Twitter and Facebook are the most common social media outlets used for protests such as this. 71 percent of online adults use Facebook and between 30 percent and 40 percent of Twitter members use the social networking site to promote political materials, their own political thoughts and political agendas that are deemed important. Hashtags have been made in support of Emily Doe, such as #BrockTurner and #Stanfordrapevictim. The power of social media can finally make a change in the way society views rape. The consequences of rape can now become severe enough that people cannot use the excuse of being intoxicated to defend themselves. The consequences can now be changed to instill fear in them even when they are drunk. Turner is not necessarily an evil human being, but he made a serious mistake. This mistake has been made time and time again by too many people.
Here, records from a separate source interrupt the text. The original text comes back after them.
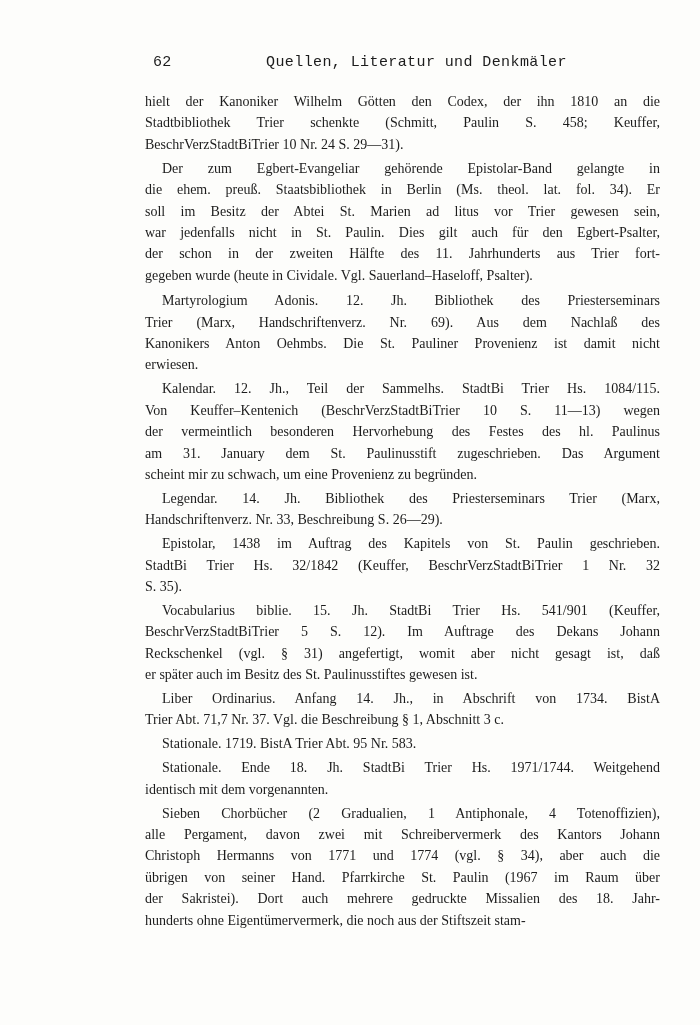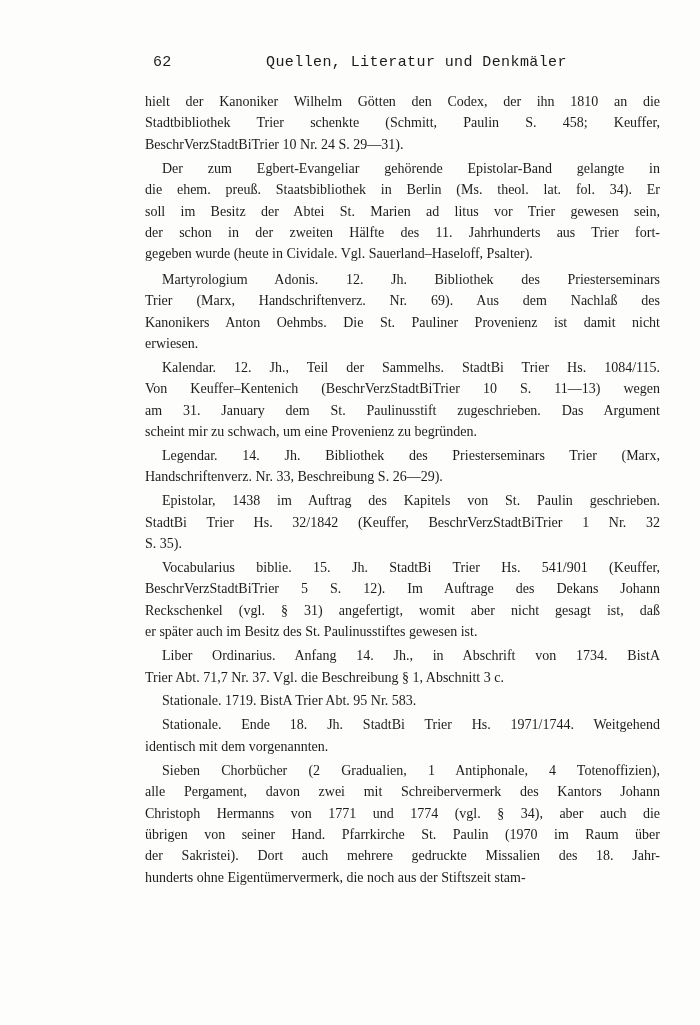--- a/index.html
+++ b/index.html
@@ -86,32 +86,34 @@
   <div class="text-block">
       <p class="para">
         <span class="line first-line">hielt der Kanoniker Wilhelm Götten den Codex, der ihn 1810 an die</span>
         <span class="line">Stadtbibliothek Trier schenkte (Schmitt, Paulin S. 458; Keuffer,</span>
         <span class="line last-line">BeschrVerzStadtBiTrier 10 Nr. 24 S. 29—31).</span>
       </p>
       <p class="para indent">
         <span class="line first-line">Der zum Egbert-Evangeliar gehörende Epistolar-Band gelangte in</span>
         <span class="line">die ehem. preuß. Staatsbibliothek in Berlin (Ms. theol. lat. fol. 34). Er</span>
         <span class="line">soll im Besitz der Abtei St. Marien ad litus vor Trier gewesen sein,</span>
+        <span class="line">war jedenfalls nicht in St. Paulin. Dies gilt auch für den Egbert-Psalter,</span>
         <span class="line">der schon in der zweiten Hälfte des 11. Jahrhunderts aus Trier fort-</span>
         <span class="line last-line">gegeben wurde (heute in Cividale. Vgl. Sauerland–Haseloff, Psalter).</span>
       </p>
       <p class="para indent extra-gap">
         <span class="line first-line">Martyrologium Adonis. 12. Jh. Bibliothek des Priesterseminars</span>
         <span class="line">Trier (Marx, Handschriftenverz. Nr. 69). Aus dem Nachlaß des</span>
         <span class="line">Kanonikers Anton Oehmbs. Die St. Pauliner Provenienz ist damit nicht</span>
         <span class="line last-line">erwiesen.</span>
       </p>
       <p class="para indent">
         <span class="line first-line">Kalendar. 12. Jh., Teil der Sammelhs. StadtBi Trier Hs. 1084/115.</span>
         <span class="line">Von Keuffer–Kentenich (BeschrVerzStadtBiTrier 10 S. 11—13) wegen</span>
+        <span class="line">der vermeintlich besonderen Hervorhebung des Festes des hl. Paulinus</span>
         <span class="line">am 31. January dem St. Paulinusstift zugeschrieben. Das Argument</span>
         <span class="line last-line">scheint mir zu schwach, um eine Provenienz zu begründen.</span>
       </p>
       <p class="para indent">
         <span class="line first-line">Legendar. 14. Jh. Bibliothek des Priesterseminars Trier (Marx,</span>
         <span class="line last-line">Handschriftenverz. Nr. 33, Beschreibung S. 26—29).</span>
       </p>
       <p class="para indent">
         <span class="line first-line">Epistolar, 1438 im Auftrag des Kapitels von St. Paulin geschrieben.</span>
         <span class="line">StadtBi Trier Hs. 32/1842 (Keuffer, BeschrVerzStadtBiTrier 1 Nr. 32</span>
@@ -131,19 +133,19 @@
         <span class="line first-line last-line">Stationale. 1719. BistA Trier Abt. 95 Nr. 583.</span>
       </p>
       <p class="para indent">
         <span class="line first-line">Stationale. Ende 18. Jh. StadtBi Trier Hs. 1971/1744. Weitgehend</span>
         <span class="line last-line">identisch mit dem vorgenannten.</span>
       </p>
       <p class="para indent">
         <span class="line first-line">Sieben Chorbücher (2 Gradualien, 1 Antiphonale, 4 Totenoffizien),</span>
         <span class="line">alle Pergament, davon zwei mit Schreibervermerk des Kantors Johann</span>
         <span class="line">Christoph Hermanns von 1771 und 1774 (vgl. § 34), aber auch die</span>
-        <span class="line">übrigen von seiner Hand. Pfarrkirche St. Paulin (1970 im Raum über</span>
+        <span class="line">übrigen von seiner Hand. Pfarrkirche St. Paulin (1967 im Raum über</span>
         <span class="line">der Sakristei). Dort auch mehrere gedruckte Missalien des 18. Jahr-</span>
         <span class="line last-line">hunderts ohne Eigentümervermerk, die noch aus der Stiftszeit stam-</span>
       </p>
     </div>
 
 </div>
 
 </body></html>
Too many lives have been ruined because of mistakes like this and it cannot continue. If nothing else, Emily Doe has ignited a tiny fire in the hearts of men and women around the world through her words and through social media. We must now take this into our own hands and force society to acknowledge just how much things need to change. Through social media, we can rise against men like Turner and cases such as this and put an end to this suffering.